Building Act Reel - Part 1
Or what I learned shipping a full stack platform solo
As I've mentioned earlier in this blog I have been developing my own social media website based around amateur theatre. The purpose of this site was to essentially make things easier for those wishing to get involved in amateur theatre. I wanted users to be able to create accounts, create their theatre groups and events and find and join other theatre groups among many other features I had in mind. In this post I'll discuss some of the initial tech decisions I made. I was developing this by myself.
Attempt 1
When I first started writing on a blog, I started using a free Wordpress website. I'd read other blog posts about how if you wanted to start writing a blog you should just make a start with a pre built website like with Wordpress. It saves you a lot of the initial coding and allows you to just start writing, so that's what I did. In using it, I started thinking about how I could use Wordpress for the Act Reel idea I had begun coming up with. I looked up how to create a social media website with Wordpress and found there were plugins I could use, primarily on called BuddyPress. I paid for the developer website, started installing plugins, and spent ages trying to figure out how to get it to do what I wanted, but it was limited. If I wanted to do more I'd have to create plugins myself and pay for more different plugins.

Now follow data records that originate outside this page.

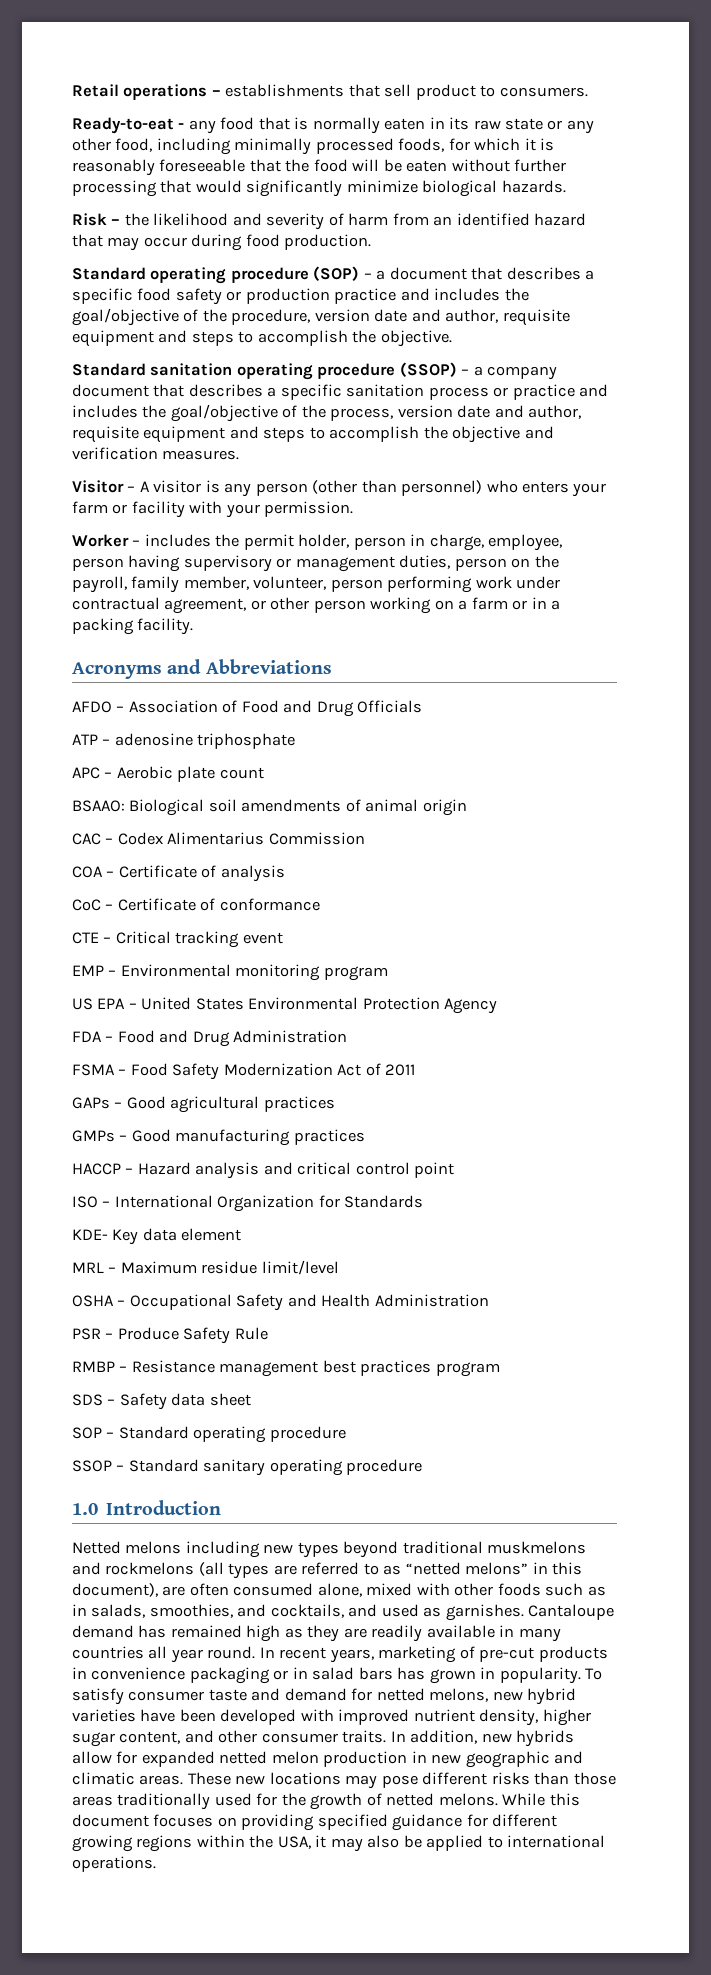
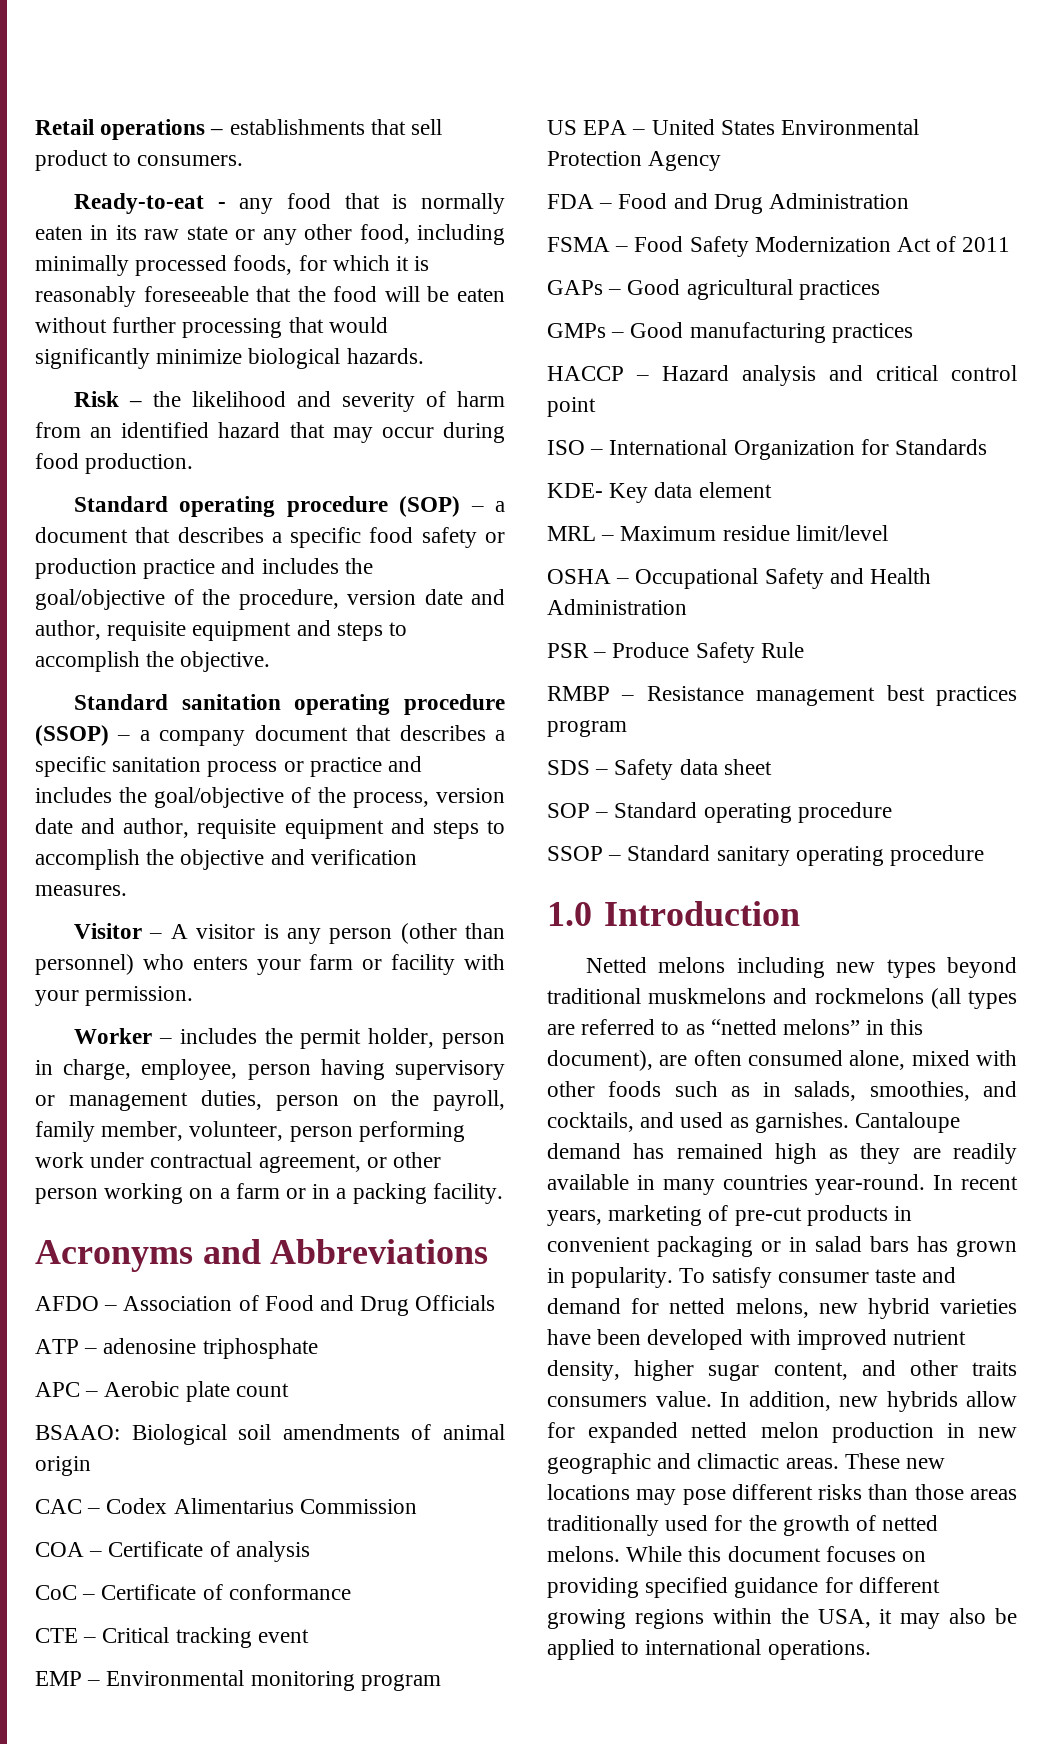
- Cantaloupe demand has remained high as they are readily available in many countries all year round.
+ Cantaloupe demand has remained high as they are readily available in many countries year-round.
- In recent years, marketing of pre-cut products in convenience packaging or in salad bars has grown in popularity.
+ In recent years, marketing of pre-cut products in convenient packaging or in salad bars has grown in popularity.
- To satisfy consumer taste and demand for netted melons, new hybrid varieties have been developed with improved nutrient density, higher sugar content, and other consumer traits.
+ To satisfy consumer taste and demand for netted melons, new hybrid varieties have been developed with improved nutrient density, higher sugar content, and other traits consumers value.
- In addition, new hybrids allow for expanded netted melon production in new geographic and climatic areas.
+ In addition, new hybrids allow for expanded netted melon production in new geographic and climactic areas.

One time, I was hanging out with some former coworkers and I was talking about the website with them. They questioned my choice of using Wordpress. 'You're a developer' they said, 'why aren't you coding it yourself'. I realised they were right. I was a developer, I could probably more easily create what I wanted if I was coding it myself from scratch. So the Wordpress attempt was abandoned in favour of a better solution.
Attempt 2
At my first software developer role, I was involved in a project to create a brand new wizard. I didn't decide the tech (I was only a junior) but I became quite heavily involved in the development of it and so I got a lot of experience using the tech that was chosen. That tech was Angular. It also made use of a C# API connected to an SQL database. I had a lot of fun working with Angular. After getting a decent introduction to it, I was able to work on it on my own figuring things out myself. So when it came to working on Act Reel I felt quite comfortable working with the same tech.
I used Visual Studio Community to create two projects, an Angular frontend, a C# API backend and I connected the latter to an SQL database. Much of the design of this code was copied from that time I had developing the wizard in my first role. But something wasn't quite right. It felt it was too corporate. The look of the website I was creating didn't feel suitable for a more creative audience. Also, I hadn't really given any thought to how it would all be deployed.
Attempt 3 - The Succesful One
While I was exapnding my learning of different coding aspects, I watched some videos on React and Next.js by a YouTube channel called Net Ninja and I liked what I saw. I'd already started looking into React back in one of my previous roles as there were discussions in making use of it to update the UI of the product we worked on. I hadn't gained that much experience with it but it was certainly intriguing. Once I saw what was possible with using Tailwind CSS to create a more creative look and feel to the website, how it could be pointed to a Supabase website and easily deployed through Vercel, I was sold. By making use of Next.js I could easily develop a full stack website solo. Supabase would feature a lot of the necessary backend features automatically such as password hashing, user authorisation and security, meaning I could focus on developing the actual site itself.
I played around with it a bit and immediately liked what I had created. In the upcoming blog posts, I'll discuss some of the code I wrote and the reasoning for it.